George lowers his cricket bat. 

Annie steps back. They had better not be ghost-bigots. The only people who can see her cannot be ghost-bigots; that would be the _last straw_. “Your point being?” 

“She’s a _ghost_?” George fixes Mitchell with an indignant stare. 

“You can talk to me, you know,” Annie says, crossing her arms. “I’m right here.” 

“Mitchell, there are _ghosts_?” 

Mitchell makes a face. “George, you’re a werewolf. You’re talking to a vampire. And you’re surprised about ghosts?” 

George sputters. “What _else_ aren’t you telling me about?” 

Mitchell turns towards Annie. “You’ve taken that quite well.” 

Annie shrugs. “I died and I’m still here. Why wouldn’t I take that well?” 

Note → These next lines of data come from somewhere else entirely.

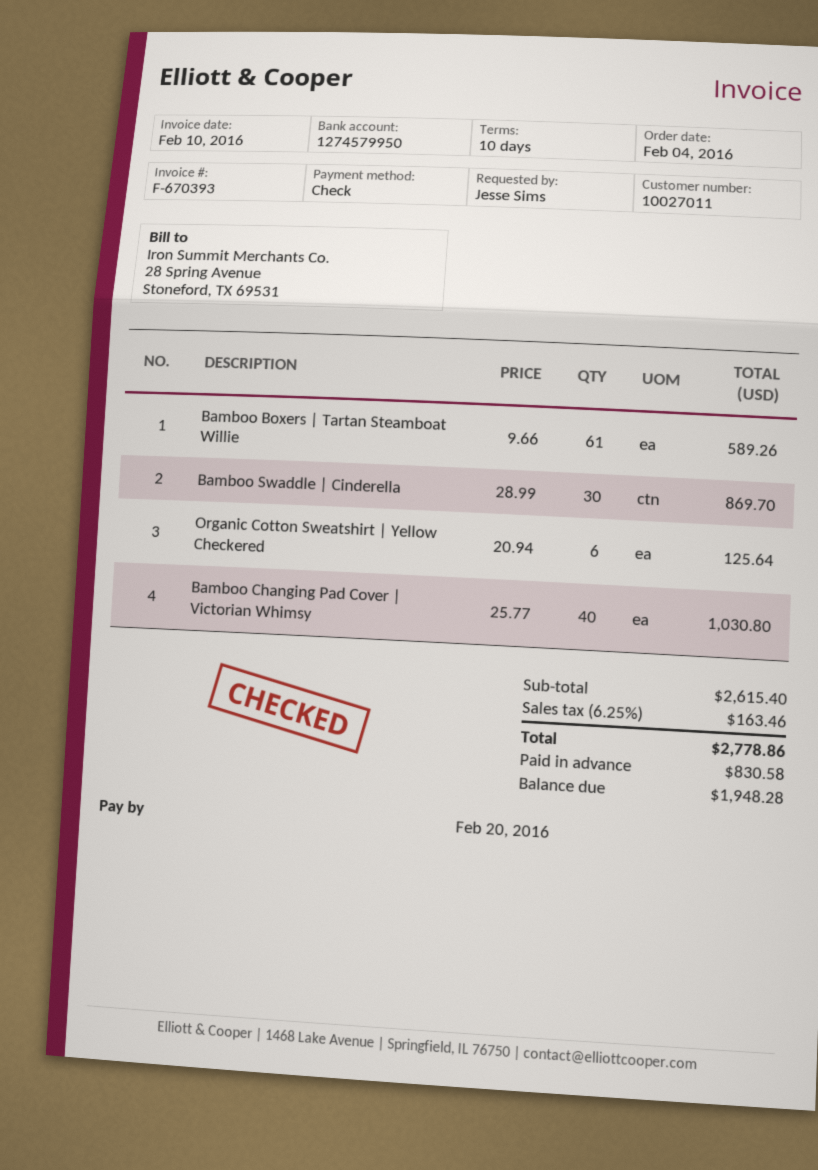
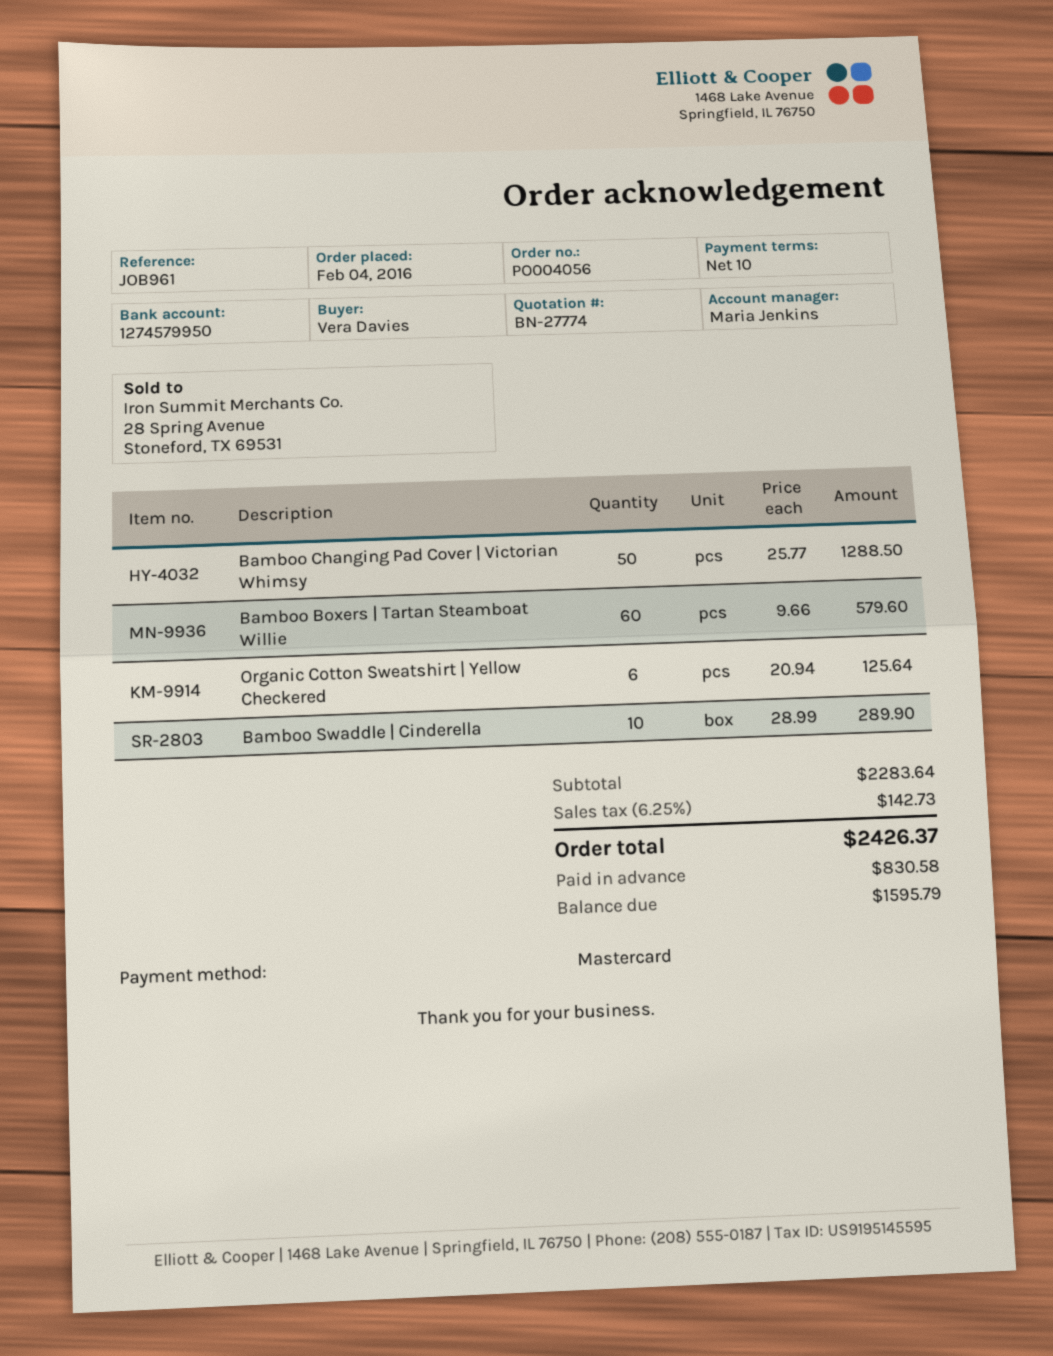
ordered by: Jesse Sims -> Vera Davies
payment method: cheque -> Mastercard
Bamboo Boxers | Tartan Steamboat Willie: 61 x 9.66 = 589.26 -> 60 x 9.66 = 579.60
Bamboo Swaddle | Cinderella: 30 x 28.99 = 869.70 -> 10 x 28.99 = 289.90
Bamboo Changing Pad Cover | Victorian Whimsy: 40 x 25.77 = 1030.80 -> 50 x 25.77 = 1288.50
subtotal: 2615.40 -> 2283.64
tax: 6.25% = 163.46 -> 6.25% = 142.73
total: 2778.86 -> 2426.37
balance: 1948.28 -> 1595.79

“She reacts better than you do,” Mitchell says. “George here took a _lot_ of convincing. I had to do the whole routine.” 

“Oh, for goodness sake,” huffs George. “ _I_ am going to check on the _paint_ that our resident ghost has apparently graced us with, if you’ll _excuse me_.” He leaves with a put-upon sigh, his footsteps stamping all the way down the stairs. 

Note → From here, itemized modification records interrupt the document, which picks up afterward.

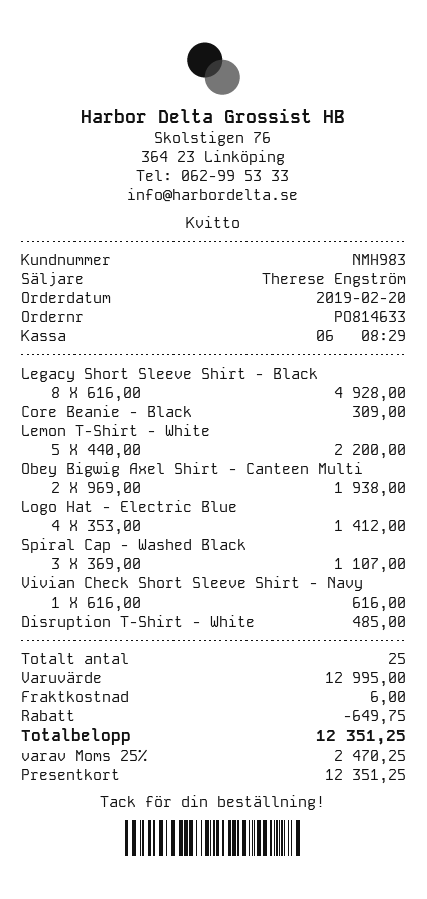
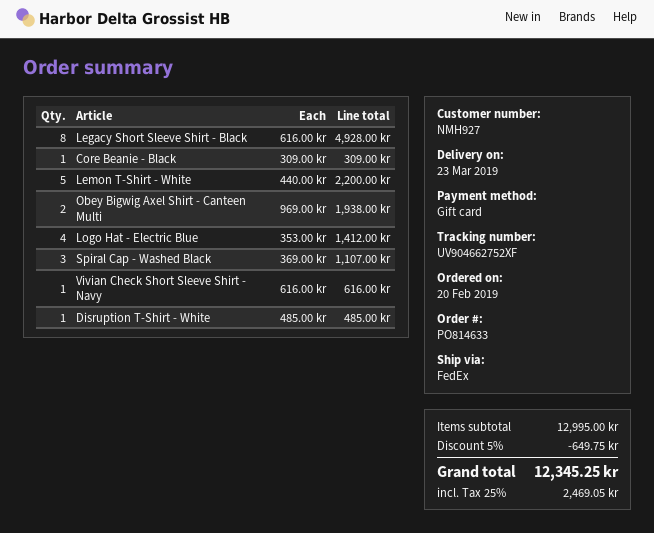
customer number: NMH983 -> NMH927
shipping: 6.00 -> none
tax: 25% = 2470.25 -> 25% = 2469.05
total: 12351.25 -> 12345.25

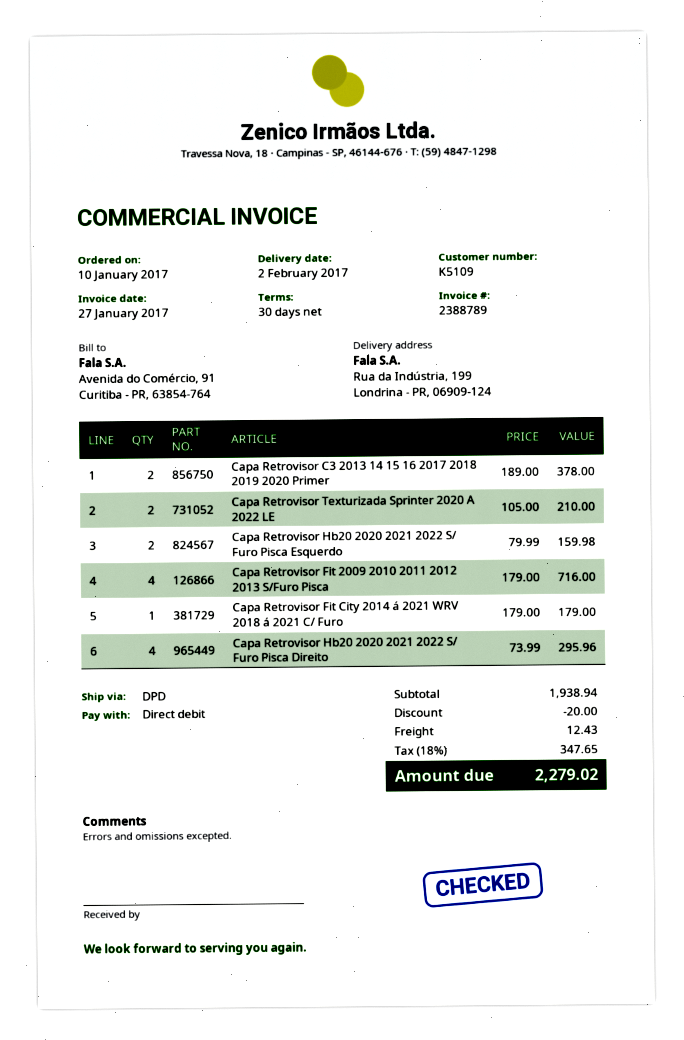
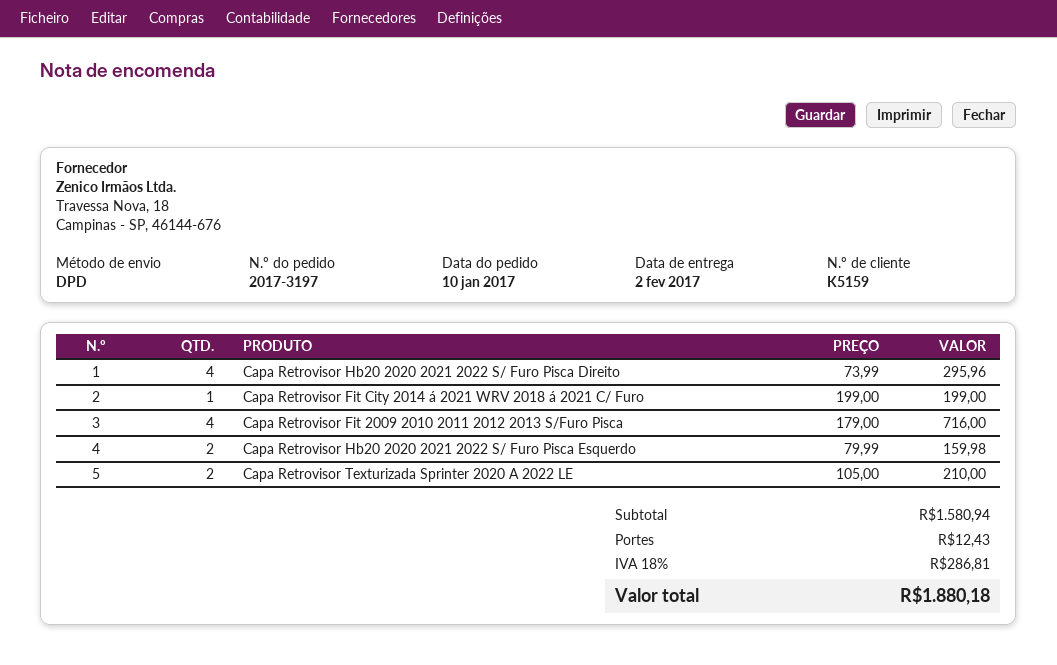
customer number: K5109 -> K5159
Capa Retrovisor C3 2013 14 15 16 2017 2018 2019 2020 Primer: 2 x 189.00 = 378.00 -> none
Capa Retrovisor Fit City 2014 á 2021 WRV 2018 á 2021 C/ Furo: 1 x 179.00 = 179.00 -> 1 x 199.00 = 199.00
subtotal: 1938.94 -> 1580.94
discount: 20.00 -> none
tax: 18% = 347.65 -> 18% = 286.81
total: 2279.02 -> 1880.18

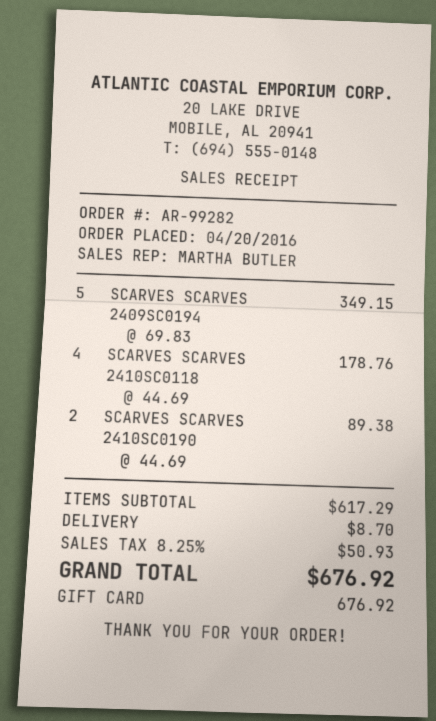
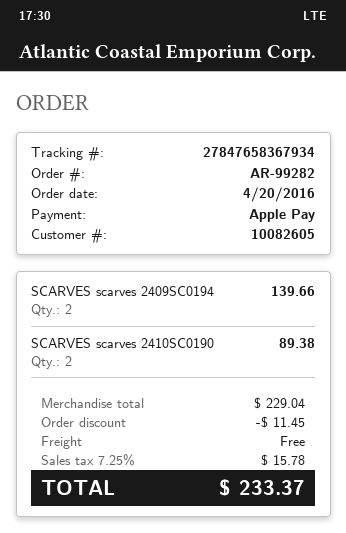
payment method: gift card -> Apple Pay
SCARVES SCARVES 2409SC0194: 5 for 349.15 -> 2 for 139.66
SCARVES SCARVES 2410SC0118: 4 for 178.76 -> none
subtotal: 617.29 -> 229.04
discount: none -> 11.45
shipping: 8.70 -> 0.00
tax: 8.25% = 50.93 -> 7.25% = 15.78
total: 676.92 -> 233.37

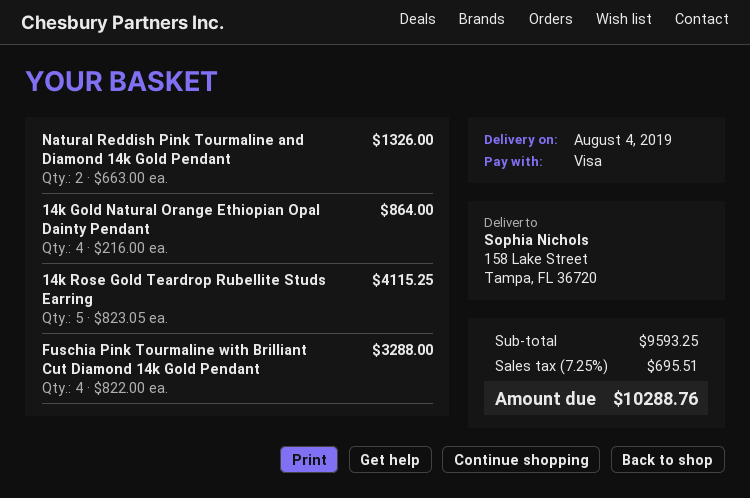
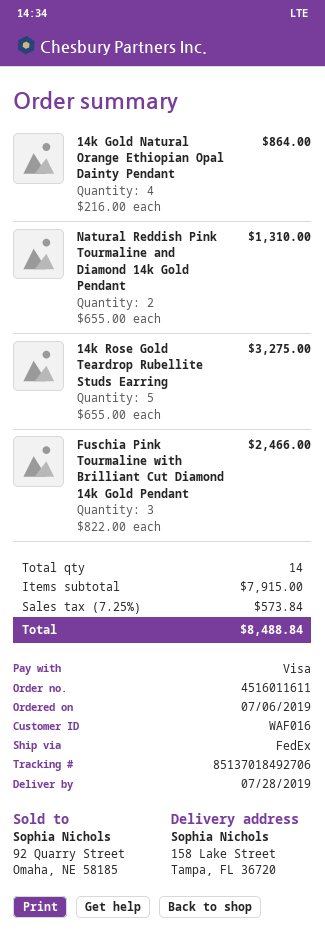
delivery date: 2019-08-04 -> 2019-07-28
Natural Reddish Pink Tourmaline and Diamond 14k Gold Pendant: 2 x 663.00 = 1326.00 -> 2 x 655.00 = 1310.00
14k Rose Gold Teardrop Rubellite Studs Earring: 5 x 823.05 = 4115.25 -> 5 x 655.00 = 3275.00
Fuschia Pink Tourmaline with Brilliant Cut Diamond 14k Gold Pendant: 4 x 822.00 = 3288.00 -> 3 x 822.00 = 2466.00
subtotal: 9593.25 -> 7915.00
tax: 7.25% = 695.51 -> 7.25% = 573.84
total: 10288.76 -> 8488.84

“What’s the whole routine?” Annie perches on the arm of her chair. “Show me the whole routine.” 

Mitchell looks off in the distance for a moment, brow furrowed. When he looks back, his pupils have swallowed his irises in bottomless black. Mitchell opens his mouth far enough for sharp teeth to peek through, white glinting in the fading light from the hall. 

“ _Amazing_ ,” says Annie, delighted. “I’m Annie. _So_ pleased to meet you.” 

 

 

Three days have gone and George has yet to forgive Annie for the paint. He did over it in white and it’s still there, says they’ll have to paint the whole wall now, and it’s not like Annie has any income to pay for repairs. He doesn’t like the paint, and he doesn’t like how many mugs Annie uses, and he doesn’t like how she goes through all the tea faster than he can buy it. 

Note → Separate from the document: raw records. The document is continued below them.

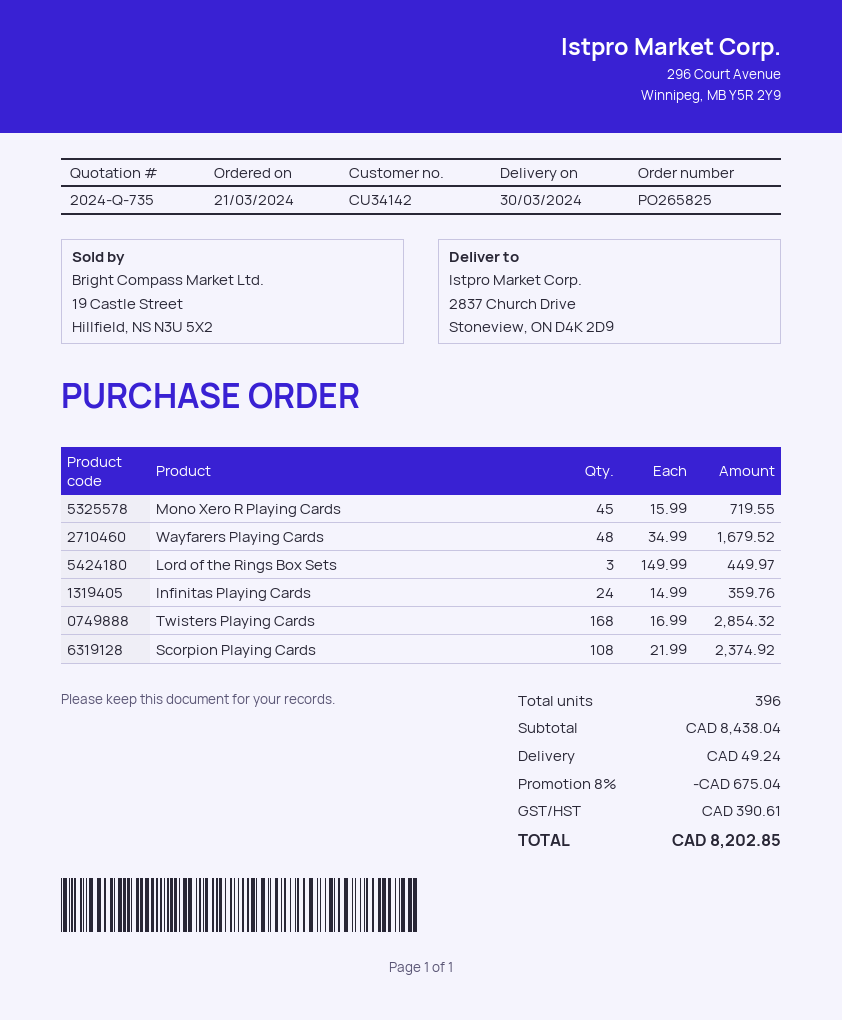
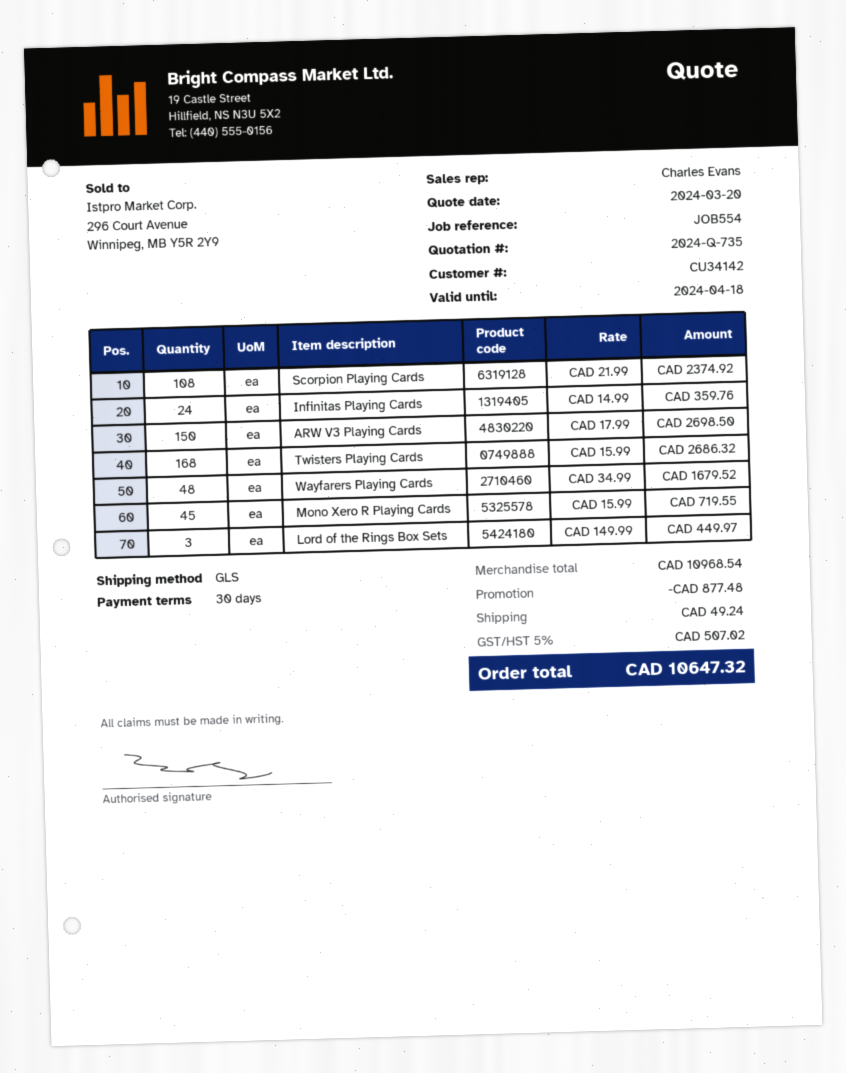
Twisters Playing Cards: 168 x 16.99 = 2854.32 -> 168 x 15.99 = 2686.32
ARW V3 Playing Cards: none -> 150 x 17.99 = 2698.50
subtotal: 8438.04 -> 10968.54
discount: 675.04 -> 877.48
tax: 390.61 -> 507.02
total: 8202.85 -> 10647.32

Honestly, Annie will take the irritable haranguing of a nitpicky werewolf any day of the week. She can be _seen_. She can be _heard_. It’s like in the Wizard of Oz, and the whole world has gone in colour. Only with more nagging. 

“I wouldn’t take it personally,” Mitchell says. He’s sat at the kitchen table, gamely drinking one of Annie’s hot chocolates. “It’s mostly his personality.” 

“How long have you been a… you know.” Annie clutches her cup of tea. Sometimes if she concentrates, she thinks she can feel its warmth. “ _Creature of the night_.” 

“Creature of the night? What is this, a gothic novel? We going to go run about the moors shrieking, or what?” 

“You’d be Cathy,” Annie informs him. “Answer the question.” 

Mitchell stares into the depths of his mug. “Since about 1917.” 

“Blimey. You’ve lived through most of my history GCSE. What was _that_ like?” 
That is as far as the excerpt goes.